The Ivy Coach Daily
August 6, 2019
Financial Aid College Ranking
The Princeton Review has released a ranking today of the best colleges for financial aid, stating that these are the schools that are “doling out the most aid to offset the cost of college.” All ten universities featured in the ranking are private schools with, as Jessica Dickler states for The Princeton Review, “sky-high tuition prices, yet their very generous aid packages tell a different story.” Consider us major skeptics of this ranking since they failed to publish their ranking formula other than sharing, “[We] ranked colleges by how much financial aid is awarded and how satisfied students are with their packages. The report is based on data collected from fall 2018 through summer 2019.” But we figured we’d share it with our readers nonetheless.
Bowdoin College Tops Financial Aid Ranking
So which school topped this financial aid ranking? That would be Bowdoin College — a school at which about half of their endowment is devoted to helping students in financial need subsidize their college educations. Vanderbilt University finished in the runner-up position in this particular ranking followed by Washington University in St. Louis, Princeton University, Yale University, Rice University, Grinnell College, Thomas Aquinas College, Vassar College, and Gettysburg College, respectively. Bet you didn’t see some of those schools coming. Thomas Aquinas…who, what? Sorry, Tom!

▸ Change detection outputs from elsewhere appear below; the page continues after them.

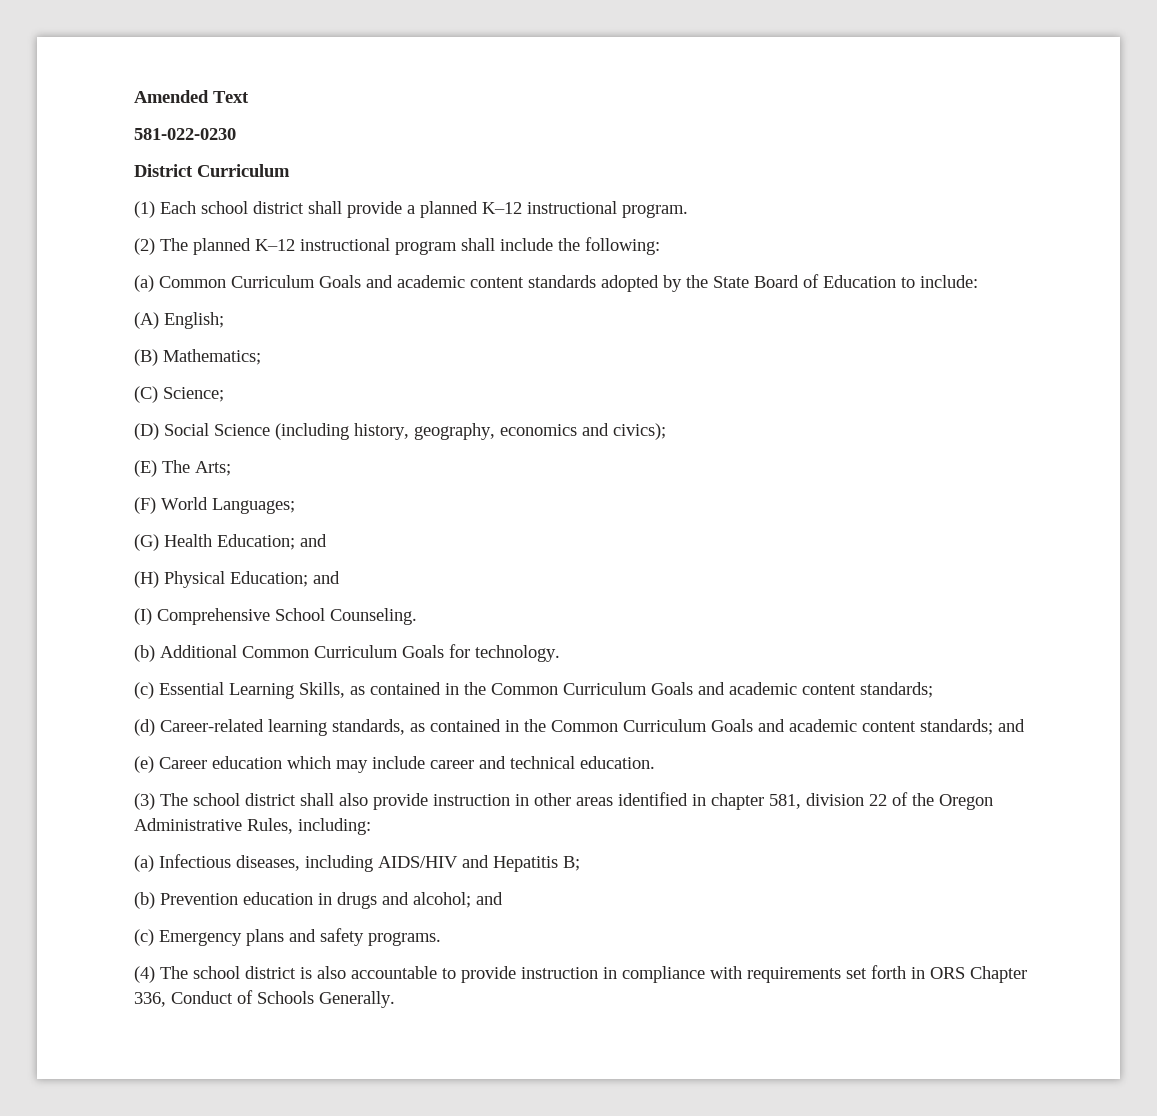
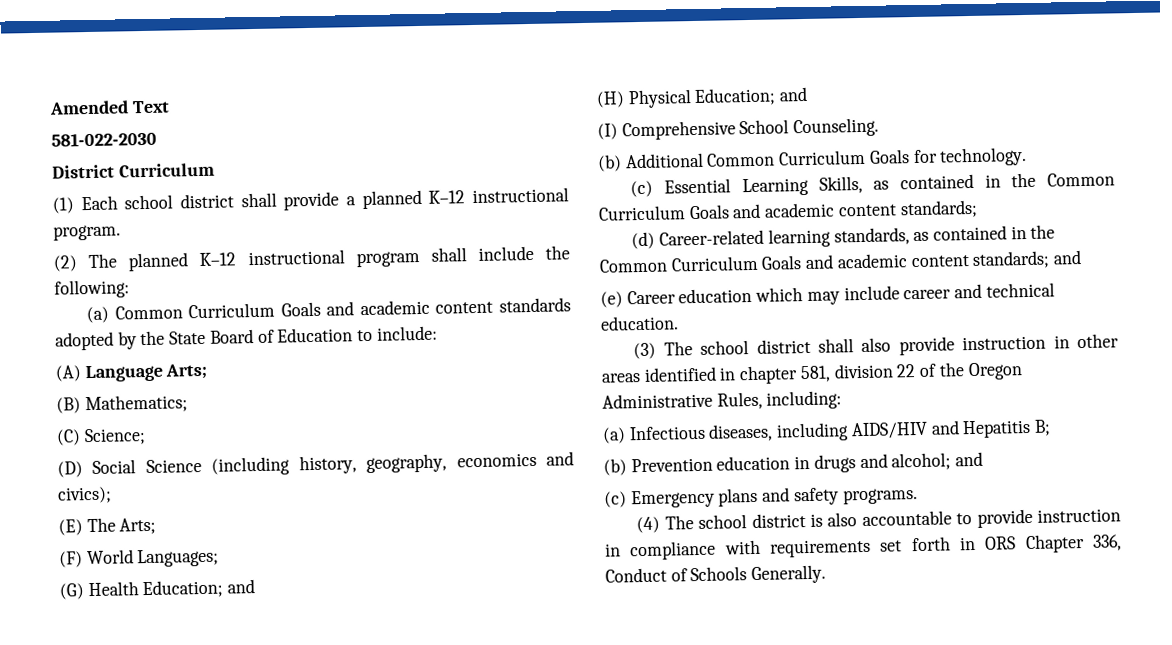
- 581-022-0230
+ 581-022-2030
- (A) English;
+ (A) Language Arts;

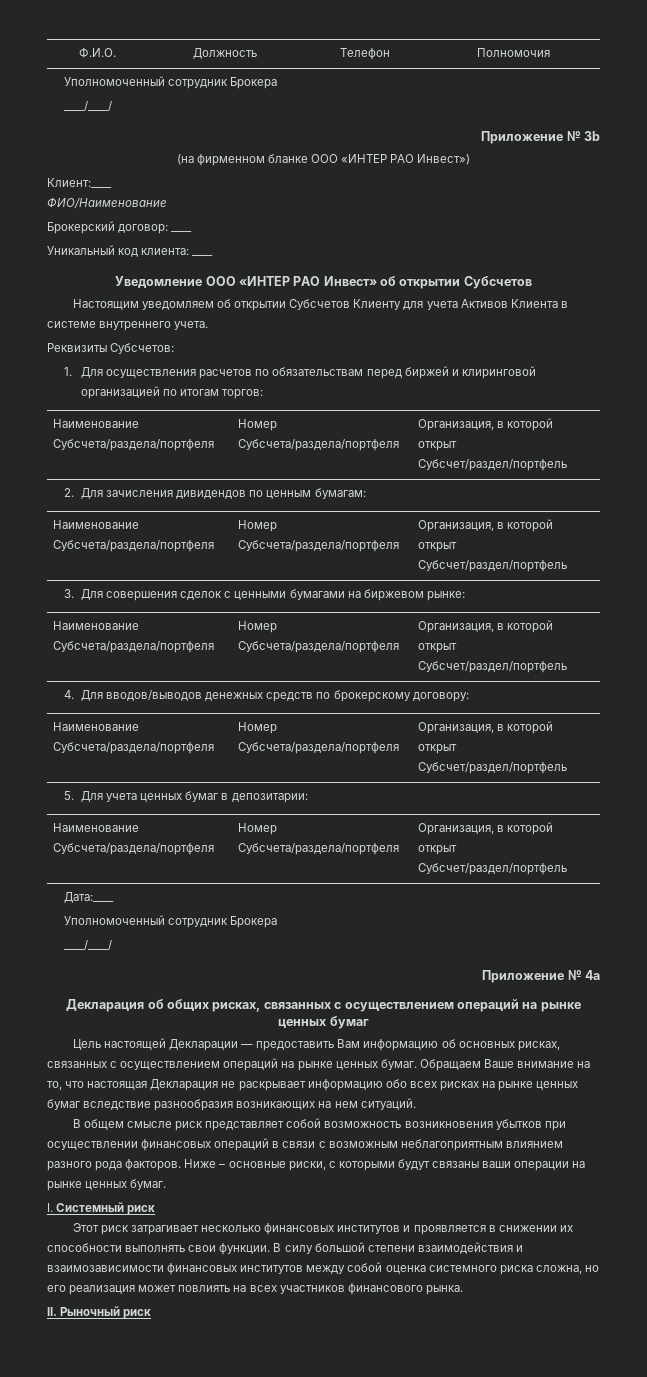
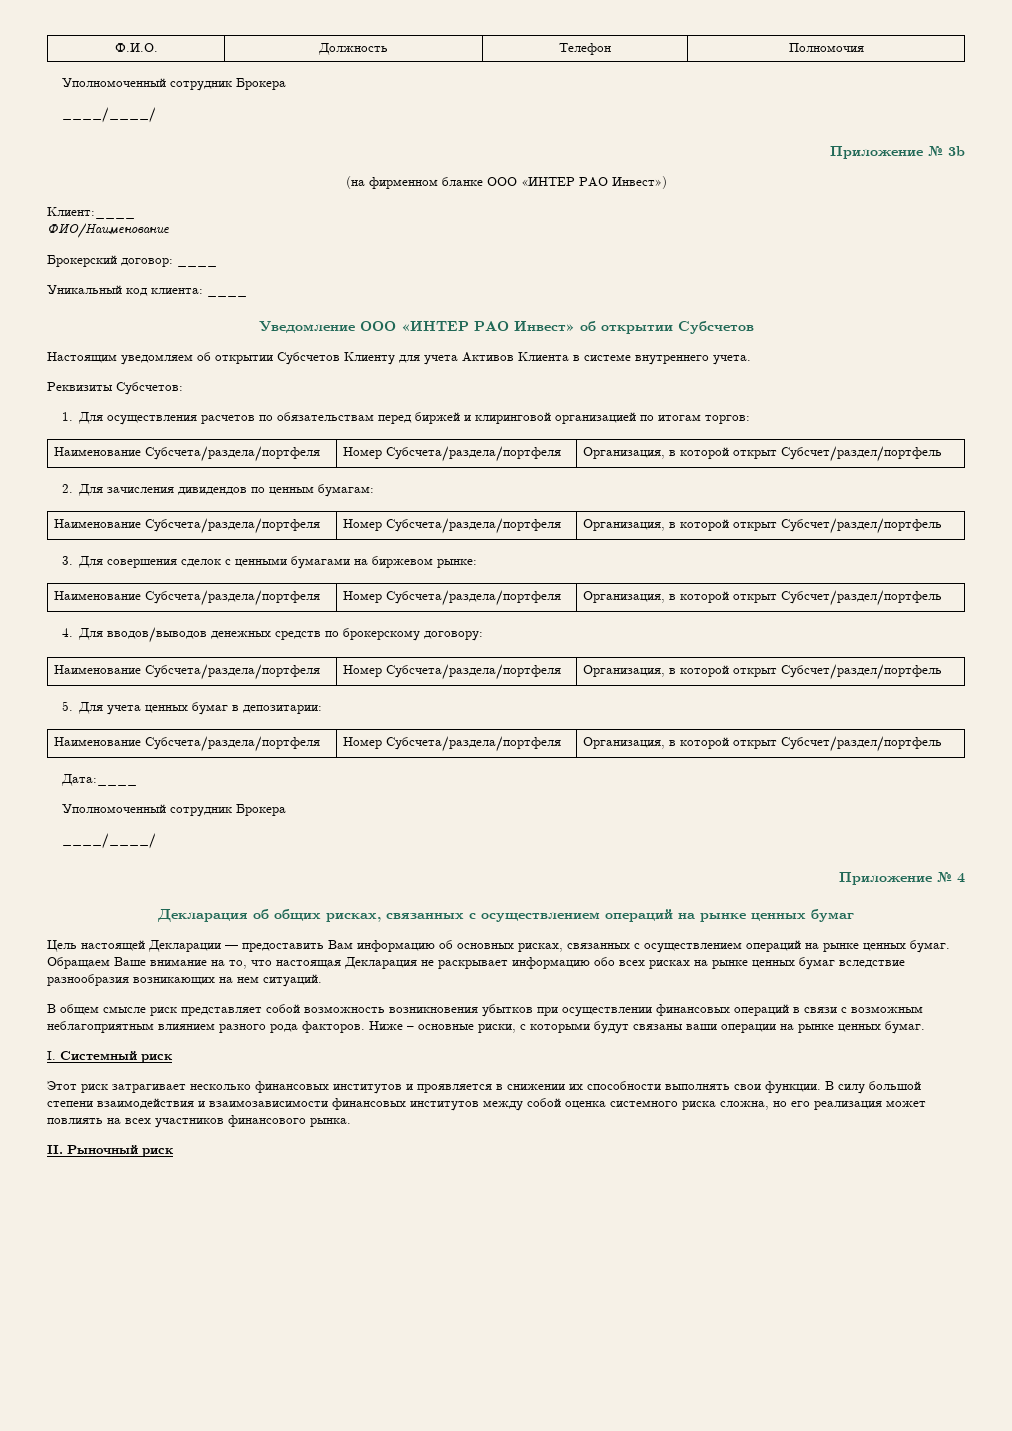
- Приложение № 4a
+ Приложение № 4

But in the Absence of an Underlying Formula, the Financial Aid Ranking Defies Reason
But since The Princeton Review didn’t publish the formula behind this particular ranking in this piece by Ms. Dickler, we’ve got lots of questions. But we’ll leave our readers with the biggest question. Harvard University has the largest endowment of any university in all the world. And Harvard University annually gives out lots and lots of financial aid dollars. As the school so reports on its website, “Families with students on scholarship pay an average of $12,000 annually toward the cost of a Harvard education. Fifty-five percent of Harvard College students receive need-based scholarship aid, and the average grant this year is more than $53,000. The Harvard College financial aid program requires no contribution from Harvard families with annual incomes below $65,000; asks from 0 to 10% of income for those with incomes up to $150,000; and expects proportionally more from families with incomes above $150,000.”
So why exactly didn’t Harvard make the cut but Gettysburg College did? Maybe we just happened to miss something. If so, let us know what we missed in the Comments below. Admittedly, we are not financial aid experts. We are college admissions experts. But something about this college ranking, well, doesn’t pass the smell test.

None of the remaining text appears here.